Site-specific work by Studio Sabine Marcelis, Xavier Lust, Job Smeets for Mouromtsev Design Editions, alongside HERING BERLIN and 13Desserts, extended the field further still. Taken together, the roster made a quiet argument that a context traditionally associated with industrial production could hold this kind of complexity – and that the professional audience of the Salone, architects, developers, and hospitality operators with real commissioning power, was precisely the audience capable of activating it.

The Salone’s president, Maria Porro, had spoken of a post-disciplinary creative culture and invoked William Morris as a precedent for the coexistence of industrial and one-off production, and the historical analogy was not wrong, in the sense that it identified a recurring tension in design’s self-understanding.
What it necessarily glossed over was the difference in context, if not in stakes. Morris had been building an argument against the dehumanising logic of industrial manufacture, and that argument carried a genuine social ambition beneath its aesthetic surface – the applied arts as a form of insistence on the value of the made thing and the person who made it.

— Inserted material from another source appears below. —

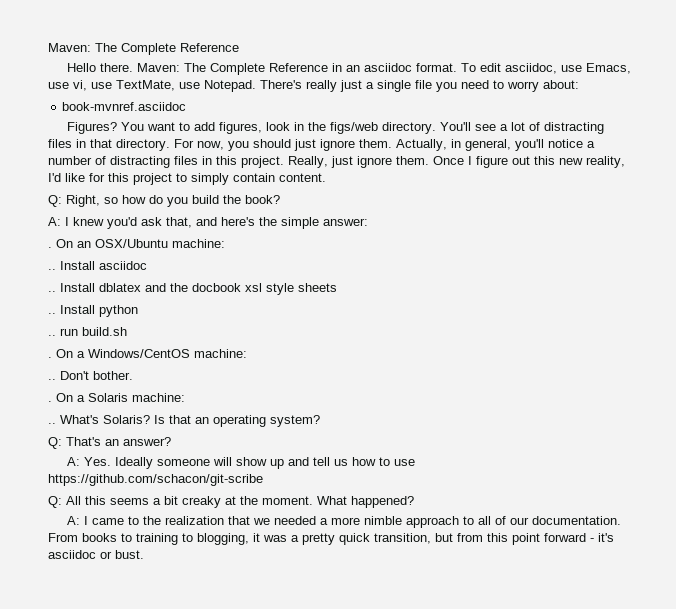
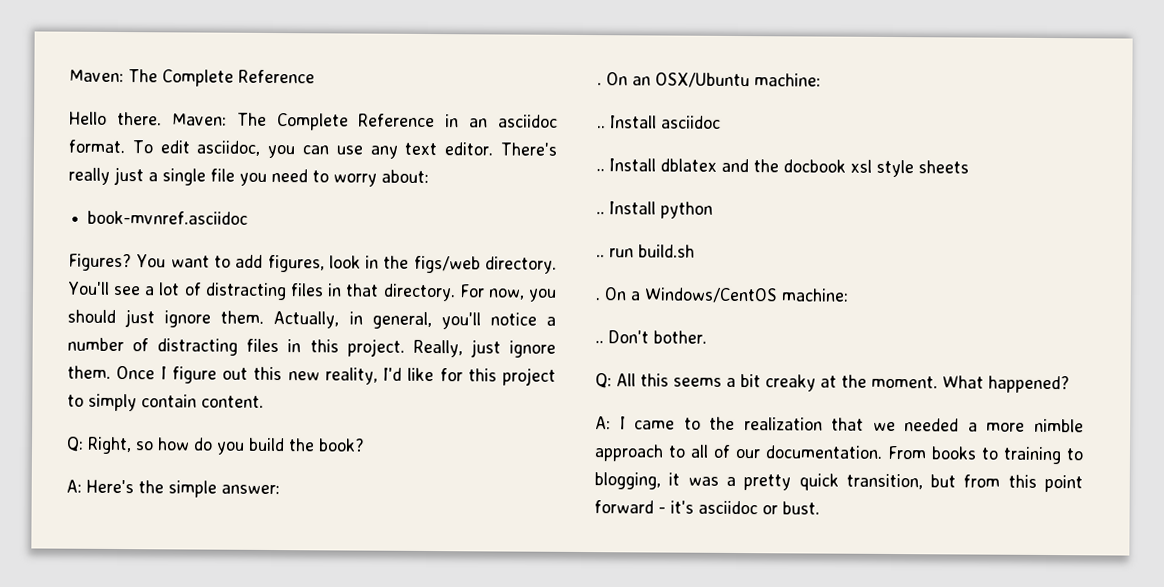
[561,63,632,74] [48,80,256,92] use Emacs, use vi, use TextMate, use Notepad. -> [267,142,494,159] you can use any text editor.
[65,217,255,229] I knew you'd ask that, and here's -> [86,479,134,494] Here's
[48,393,185,402] [48,415,320,427] [48,437,171,449] [67,457,416,469] [48,474,263,486] // . On a Solaris machine: // .. What's Solaris? Is that an operating system? // Q: That's an answer? // A: Yes. Ideally someone will show up and tell us how to use https://github.com/schacon/git-scribe -> (707, 337) none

The collectible design circuit that Salone Raritas sought to institutionalize operated in a rather different register: galleries are not alternatives to the market but highly refined expressions of it, and scarcity functioned here less as an ethical position than as a structural condition of production. That is not, in itself, a criticism – there is a legitimate conversation about objects made with extreme attention in very small numbers, and some of the most rigorous practitioners in this territory are doing exactly that.
There was, in fact, a continuity between what Morris and his circle had been reaching for and what the more considered practitioners in the collectible space are attempting, that consisted in the recovery of formal rigour in objects of use, the insistence that beauty and function need not be mutually exclusive, the reassertion of craft knowledge as a legitimate form of intelligence.

Where the analogy is strained is in the question of direction – the applied arts tradition oriented toward the democratization of quality, the collectible market moving, structurally, the other way, as edition sizes shrank and objects migrated from use toward acquisition. Holding both realities at once, without losing the balance between them, is perhaps the more interesting intellectual position. Did we reach that balance, though?

The Salone team had indicated that Raritas is here to stay, and there was real value in that continuity – it is harder to have a serious conversation the first time than the third or fourth, and the accumulated presence of the section within the fair’s calendar could, over time, produce the kind of depth that a single inaugural edition could not.
What remained to be seen was how that continuity might be used: whether to consolidate an existing market logic, or to gradually open a more reflective space – one where the conditions that frame collectible design might themselves become part of the conversation, and where the distance between the workshop and the trade fair could be acknowledged rather than quietly folded into the rhetoric of cultural ambition.